── Materials provided ──
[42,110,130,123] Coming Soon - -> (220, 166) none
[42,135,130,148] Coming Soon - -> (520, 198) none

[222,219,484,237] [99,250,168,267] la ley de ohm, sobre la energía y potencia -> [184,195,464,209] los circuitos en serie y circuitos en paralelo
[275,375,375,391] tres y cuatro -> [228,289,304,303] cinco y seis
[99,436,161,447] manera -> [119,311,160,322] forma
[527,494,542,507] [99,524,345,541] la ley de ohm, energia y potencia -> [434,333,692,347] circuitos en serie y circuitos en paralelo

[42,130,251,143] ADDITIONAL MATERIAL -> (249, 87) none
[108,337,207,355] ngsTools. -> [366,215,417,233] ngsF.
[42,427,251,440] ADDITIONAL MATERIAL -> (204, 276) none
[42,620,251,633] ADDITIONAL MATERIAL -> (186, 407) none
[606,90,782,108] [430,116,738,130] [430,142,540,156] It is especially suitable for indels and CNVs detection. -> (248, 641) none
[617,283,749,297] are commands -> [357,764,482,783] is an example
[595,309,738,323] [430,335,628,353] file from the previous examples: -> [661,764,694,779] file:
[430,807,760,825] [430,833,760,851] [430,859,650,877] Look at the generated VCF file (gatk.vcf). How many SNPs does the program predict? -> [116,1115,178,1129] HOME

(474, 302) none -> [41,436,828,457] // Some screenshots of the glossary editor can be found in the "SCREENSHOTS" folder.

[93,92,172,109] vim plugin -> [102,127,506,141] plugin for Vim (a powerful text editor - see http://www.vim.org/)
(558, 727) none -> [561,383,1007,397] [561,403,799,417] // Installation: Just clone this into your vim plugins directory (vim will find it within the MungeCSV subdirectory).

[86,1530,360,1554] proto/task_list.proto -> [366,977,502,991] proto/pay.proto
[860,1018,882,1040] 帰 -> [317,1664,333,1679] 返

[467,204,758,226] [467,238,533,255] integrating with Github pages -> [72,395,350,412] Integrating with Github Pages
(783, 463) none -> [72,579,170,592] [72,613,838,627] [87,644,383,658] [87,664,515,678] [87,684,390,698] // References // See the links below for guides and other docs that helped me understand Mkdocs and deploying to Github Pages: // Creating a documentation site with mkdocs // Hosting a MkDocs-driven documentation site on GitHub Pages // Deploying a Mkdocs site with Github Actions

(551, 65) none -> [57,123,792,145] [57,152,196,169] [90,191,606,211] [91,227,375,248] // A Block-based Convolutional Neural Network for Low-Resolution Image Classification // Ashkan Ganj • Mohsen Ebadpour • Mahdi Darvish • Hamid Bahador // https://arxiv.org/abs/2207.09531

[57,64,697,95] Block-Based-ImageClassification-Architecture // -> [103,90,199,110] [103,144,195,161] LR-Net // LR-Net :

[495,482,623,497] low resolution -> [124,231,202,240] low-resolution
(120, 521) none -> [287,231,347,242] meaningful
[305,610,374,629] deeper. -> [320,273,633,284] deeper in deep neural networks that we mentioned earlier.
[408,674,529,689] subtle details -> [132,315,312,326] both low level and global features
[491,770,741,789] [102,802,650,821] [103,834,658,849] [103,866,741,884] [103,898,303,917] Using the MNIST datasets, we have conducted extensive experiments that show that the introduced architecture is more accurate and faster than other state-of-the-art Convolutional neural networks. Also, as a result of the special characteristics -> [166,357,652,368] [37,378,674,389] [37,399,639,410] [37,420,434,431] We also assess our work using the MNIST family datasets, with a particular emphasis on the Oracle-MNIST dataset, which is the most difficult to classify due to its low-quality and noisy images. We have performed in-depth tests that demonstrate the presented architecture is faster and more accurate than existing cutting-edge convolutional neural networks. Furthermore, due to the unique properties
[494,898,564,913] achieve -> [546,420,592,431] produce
───
(What this task involves): Please give an exact copy of every entry.

(Solution to the exercise):
[42,110,130,123] Coming Soon - -> (220, 166) none
[42,135,130,148] Coming Soon - -> (520, 198) none

[222,219,484,237] [99,250,168,267] la ley de ohm, sobre la energía y potencia -> [184,195,464,209] los circuitos en serie y circuitos en paralelo
[275,375,375,391] tres y cuatro -> [228,289,304,303] cinco y seis
[99,436,161,447] manera -> [119,311,160,322] forma
[527,494,542,507] [99,524,345,541] la ley de ohm, energia y potencia -> [434,333,692,347] circuitos en serie y circuitos en paralelo

[42,130,251,143] ADDITIONAL MATERIAL -> (249, 87) none
[108,337,207,355] ngsTools. -> [366,215,417,233] ngsF.
[42,427,251,440] ADDITIONAL MATERIAL -> (204, 276) none
[42,620,251,633] ADDITIONAL MATERIAL -> (186, 407) none
[606,90,782,108] [430,116,738,130] [430,142,540,156] It is especially suitable for indels and CNVs detection. -> (248, 641) none
[617,283,749,297] are commands -> [357,764,482,783] is an example
[595,309,738,323] [430,335,628,353] file from the previous examples: -> [661,764,694,779] file:
[430,807,760,825] [430,833,760,851] [430,859,650,877] Look at the generated VCF file (gatk.vcf). How many SNPs does the program predict? -> [116,1115,178,1129] HOME

(474, 302) none -> [41,436,828,457] // Some screenshots of the glossary editor can be found in the "SCREENSHOTS" folder.

[93,92,172,109] vim plugin -> [102,127,506,141] plugin for Vim (a powerful text editor - see http://www.vim.org/)
(558, 727) none -> [561,383,1007,397] [561,403,799,417] // Installation: Just clone this into your vim plugins directory (vim will find it within the MungeCSV subdirectory).

[86,1530,360,1554] proto/task_list.proto -> [366,977,502,991] proto/pay.proto
[860,1018,882,1040] 帰 -> [317,1664,333,1679] 返

[467,204,758,226] [467,238,533,255] integrating with Github pages -> [72,395,350,412] Integrating with Github Pages
(783, 463) none -> [72,579,170,592] [72,613,838,627] [87,644,383,658] [87,664,515,678] [87,684,390,698] // References // See the links below for guides and other docs that helped me understand Mkdocs and deploying to Github Pages: // Creating a documentation site with mkdocs // Hosting a MkDocs-driven documentation site on GitHub Pages // Deploying a Mkdocs site with Github Actions

(551, 65) none -> [57,123,792,145] [57,152,196,169] [90,191,606,211] [91,227,375,248] // A Block-based Convolutional Neural Network for Low-Resolution Image Classification // Ashkan Ganj • Mohsen Ebadpour • Mahdi Darvish • Hamid Bahador // https://arxiv.org/abs/2207.09531

[57,64,697,95] Block-Based-ImageClassification-Architecture // -> [103,90,199,110] [103,144,195,161] LR-Net // LR-Net :

[495,482,623,497] low resolution -> [124,231,202,240] low-resolution
(120, 521) none -> [287,231,347,242] meaningful
[305,610,374,629] deeper. -> [320,273,633,284] deeper in deep neural networks that we mentioned earlier.
[408,674,529,689] subtle details -> [132,315,312,326] both low level and global features
[491,770,741,789] [102,802,650,821] [103,834,658,849] [103,866,741,884] [103,898,303,917] Using the MNIST datasets, we have conducted extensive experiments that show that the introduced architecture is more accurate and faster than other state-of-the-art Convolutional neural networks. Also, as a result of the special characteristics -> [166,357,652,368] [37,378,674,389] [37,399,639,410] [37,420,434,431] We also assess our work using the MNIST family datasets, with a particular emphasis on the Oracle-MNIST dataset, which is the most difficult to classify due to its low-quality and noisy images. We have performed in-depth tests that demonstrate the presented architecture is faster and more accurate than existing cutting-edge convolutional neural networks. Furthermore, due to the unique properties
[494,898,564,913] achieve -> [546,420,592,431] produce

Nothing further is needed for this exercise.